As I have been trying to write a response on the Molonglo valley
development and reading all the statements saying 'no ecological value
in East Molonglo' I got to thinking 'well do I believe that?'
Being a bit of a cynic I decided to test those statements, before it is
too late.
Here is the area I walked- East to West.
http://maps.google.com.au/maps?f=q&hl=en&geocode=&time=&date=&ttype=&q=a
randa+act&ie=UTF8&ll=-35.281536,149.072456&spn=0.024033,0.036478&t=h&z=1
5&iwloc=addr&om=1

From the Glenloch interchange, passing just south of the Cork trees,
then heading West up the hill, I was surprised to find 12 southern white
faces and a speckled warbler. About 6 whitefaces looked young and may
have recently been dy. Plus a brown falcon. There was the odd paddock
tree. Native grassland lower down near the corks.
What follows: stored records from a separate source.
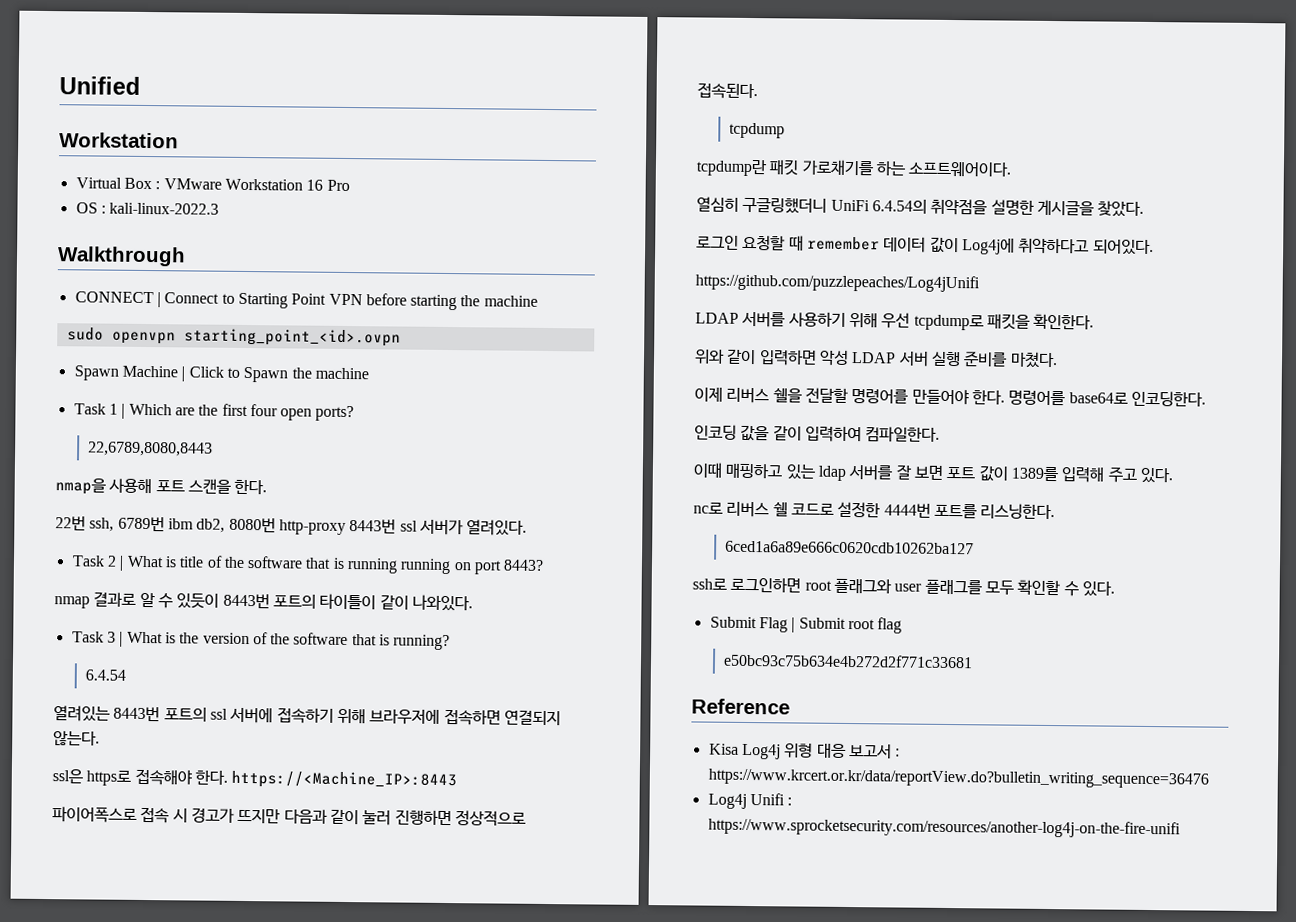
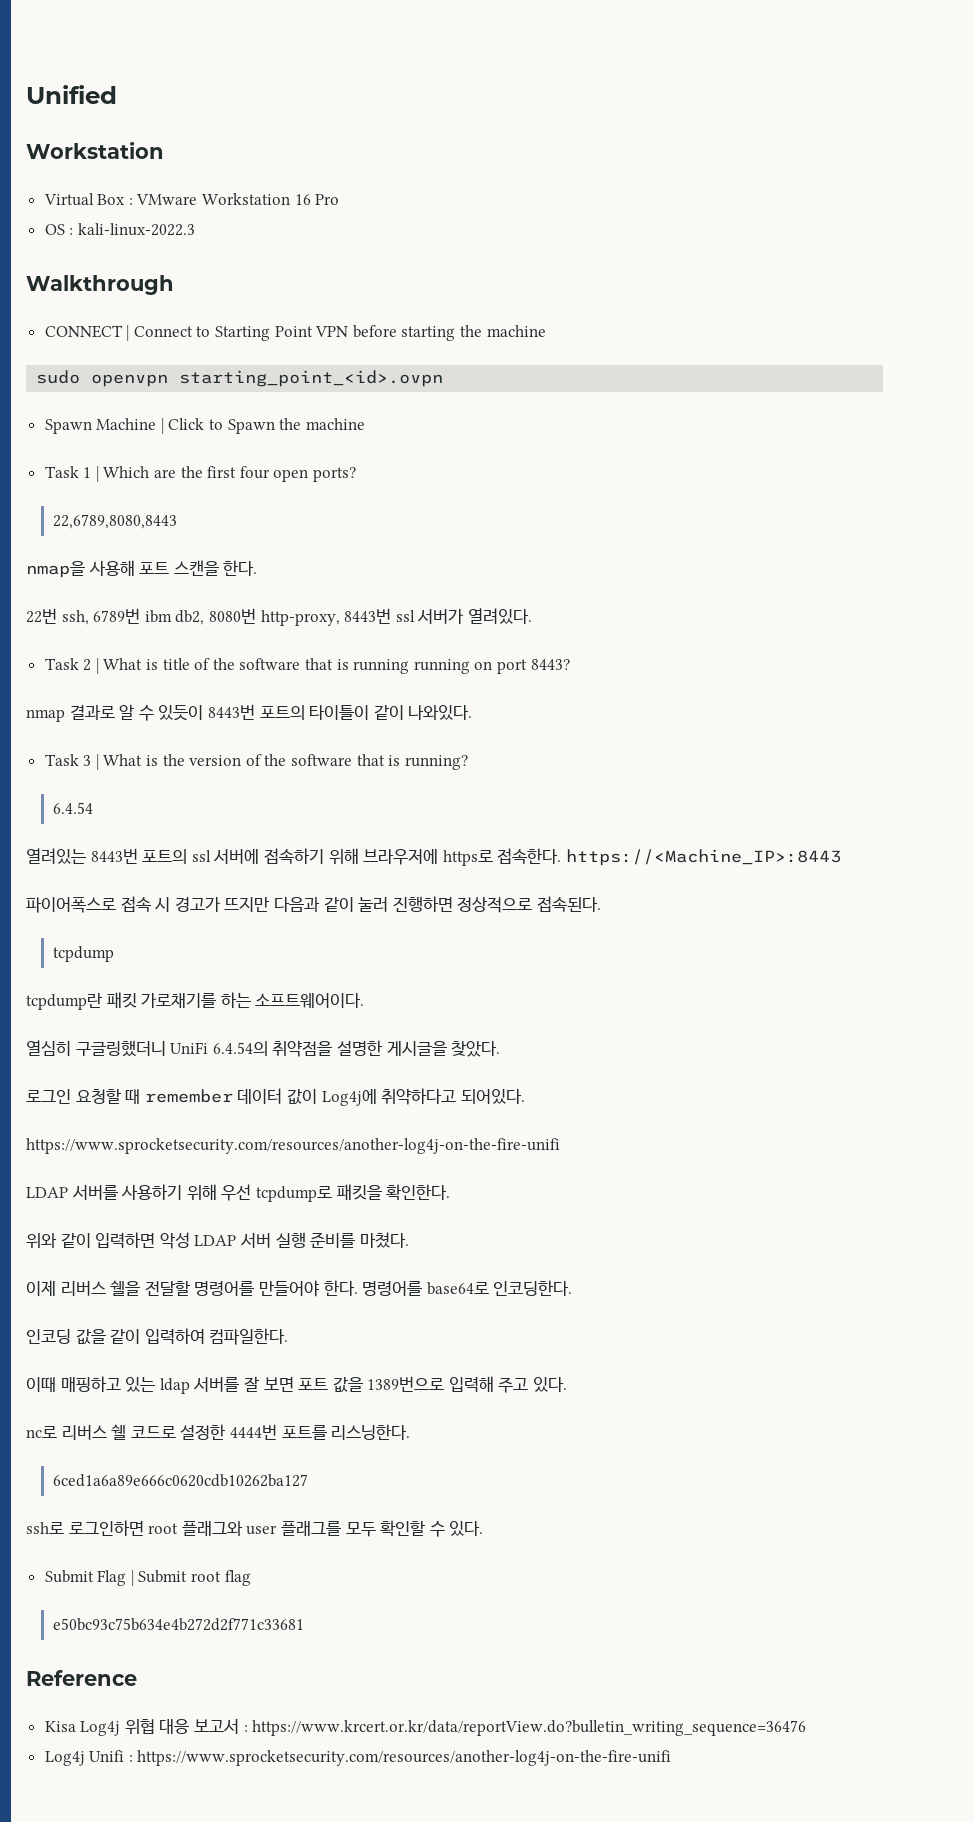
[278,519,346,535] http-proxy -> [260,610,340,626] http-proxy,
[443,708,561,726] [53,730,100,746] [52,768,228,786] 접속하면 연결되지 않는다. // ssl은 https로 접속해야 한다. -> [442,848,562,866] https로 접속한다.
[695,273,980,293] https://github.com/puzzlepeaches/Log4jUnifi -> [26,1138,560,1154] https://www.sprocketsecurity.com/resources/another-log4j-on-the-fire-unifi
[978,465,1059,482] 값이 1389를 -> [332,1376,445,1393] 값을 1389번으로
[784,743,814,758] 위형 -> [124,1719,155,1735] 위협

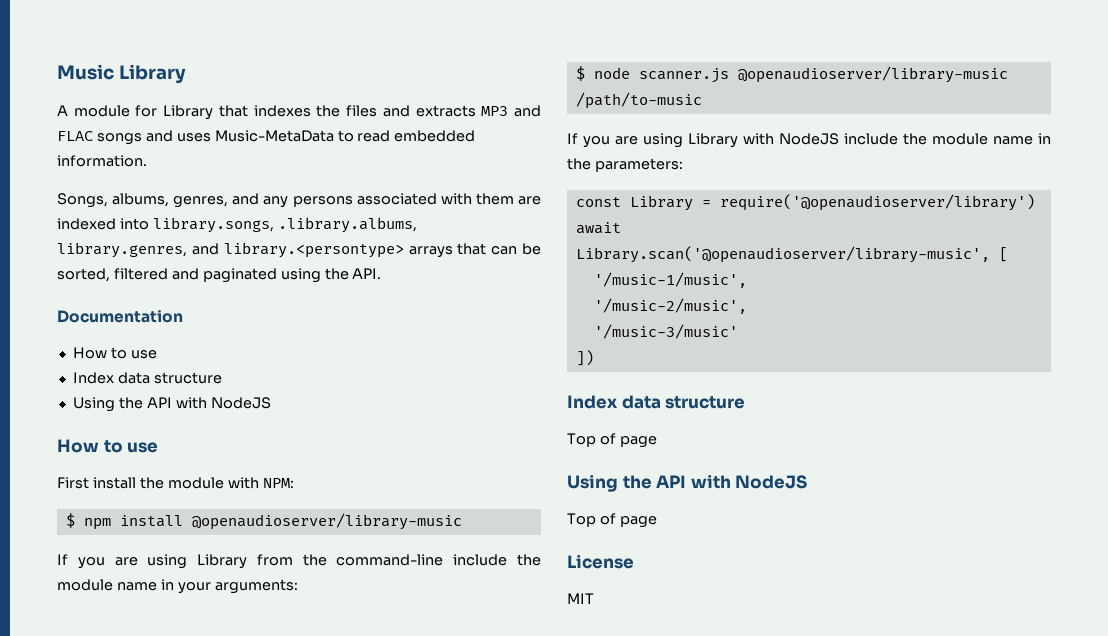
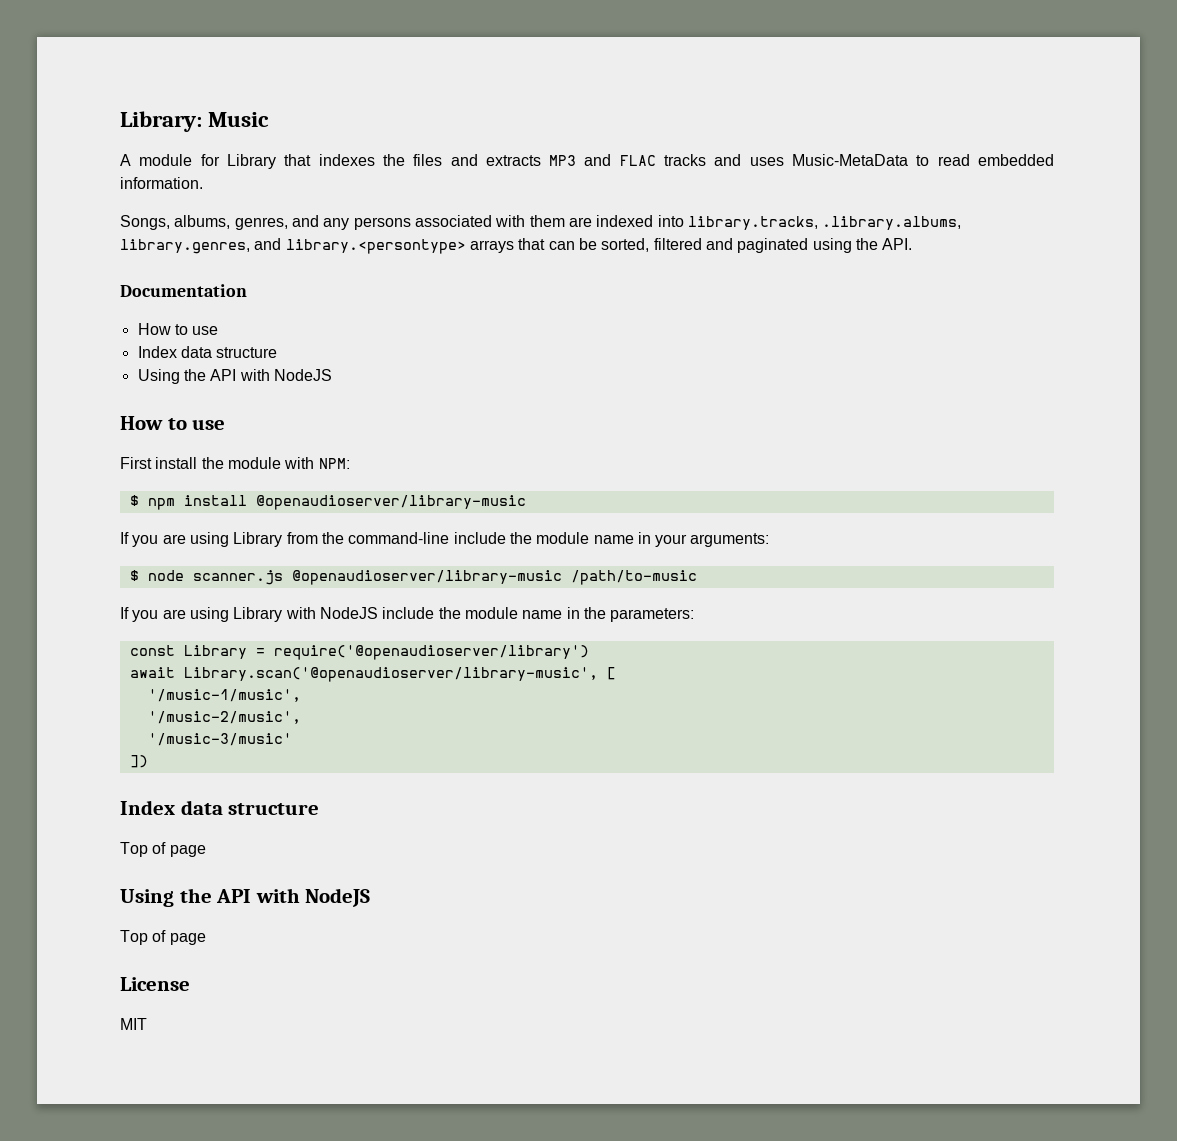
(57, 72) none -> [120,111,202,132] Library:
[118,64,186,84] Library -> (270, 119) none
[96,133,142,145] songs -> [664,154,707,166] tracks
[152,217,274,233] library.songs, -> [687,216,818,230] library.tracks,

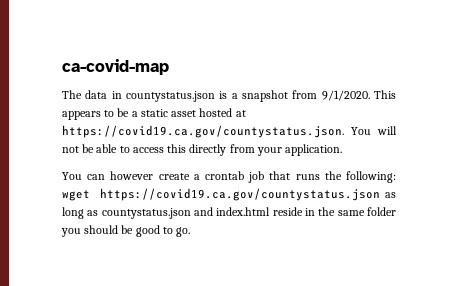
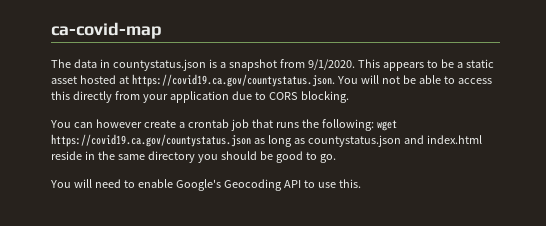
[285,144,343,156] application. -> [169,91,349,103] application due to CORS blocking.
[367,207,396,216] folder -> [147,151,195,163] directory
(191, 232) none -> [50,179,361,191] // You will need to enable Google's Geocoding API to use this.

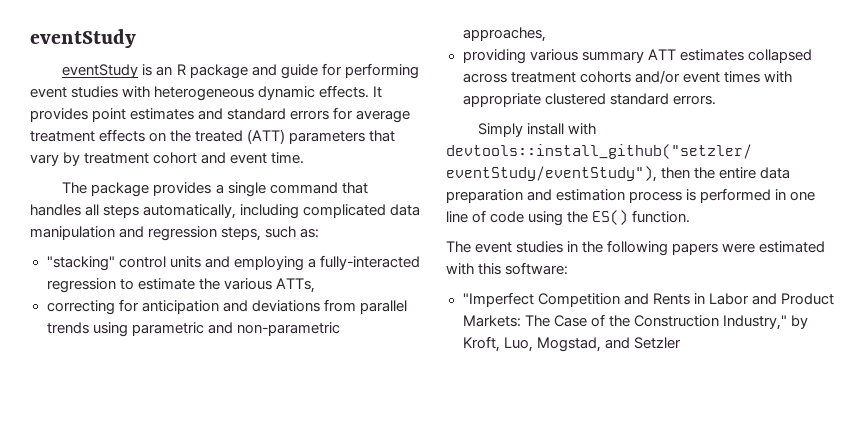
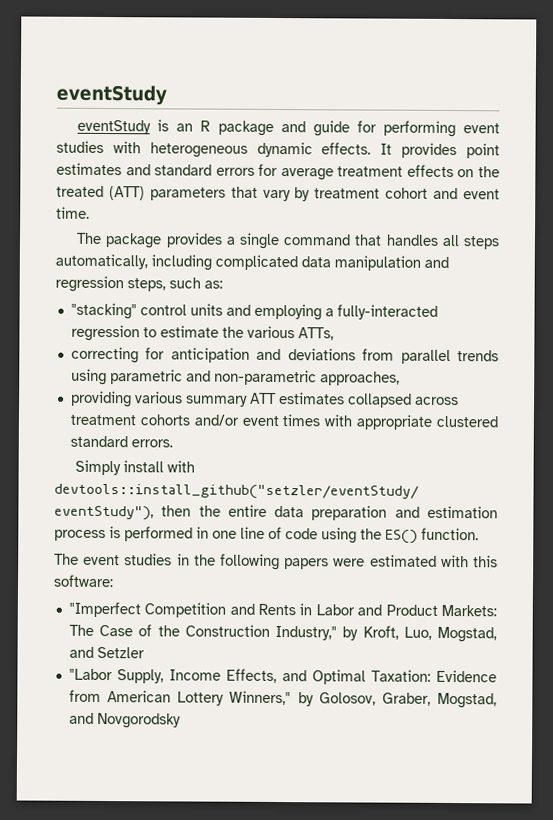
(681, 343) none -> [68,668,498,685] [68,689,497,709] [68,712,181,729] // "Labor Supply, Income Effects, and Optimal Taxation: Evidence from American Lottery Winners," by Golosov, Graber, Mogstad, and Novgorodsky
At the top of the hill, I jumped the N-S fence and headed down through a
small patch of b redgums and some yellow box, 5 more southern white
faces (2 young), 2 nankeen kestrels hovered overhead, lots of yellow
rumps and Fairy wrens.

The next small patch of mainly redgums housed 15 yr thornbills, a
speckled warbler and a hobby, plus fairy wrens, etc. North of here,
along the creekline are a few very large trees, either candlebark or
ribbon gum.
To avoid some cows I headed more southerly onto the border with the old
pine forest. Heard pipits.

I walked the borderline between the farm and ex pine forest to reach the
largest tree'd patch at the West, which is directly South of Mount
Painter- You used to be able to see this patch from William Hovell-
where Barry the Brown Falcon sat before the new road was built. The
patch slopes down to the NW. The trees are mainly b red gum, yellow box
and a few applebox. Understory is reasonable and Mid-story is mainly
hawthorn.

I was watching some willie wagtails acting suspiciously when a huge
wedgetailed eagle burst out of a tree only 15m away, then another and a
third. Caught me quite by surprise and I was thinking of Esteban Fuentes
comments about how they kill kangaroos (and people???). Other birds
included 4 white winged trillers, 1 rufous songlark, 6 dusky
woodswallows, 2 tree martins carrying food into a hollow, and 63
magpies. 1 Horsfield's b cuckoo, 1 BF cuckoo shrike attacking magpies
(couldn't see a nest). Another hobby flew over (could tell by different
plumage and size). 1 brown songlark was calling from near the stream a
bit further west.

In general in East Molonglo the mid and understory were not good,
although the trees were reasonable quality, and endangered yellow box
red gum. The number of small birds seemed to be related to mid-story
weeds. Not sure why so many raptors. The most westerly patch had good
understory, trees and birds and could be connected to Aranda and down
the stream to Molonglo which would be a useful corridor and reduce
flooding. Around the Cork plantation is also medium-good understory.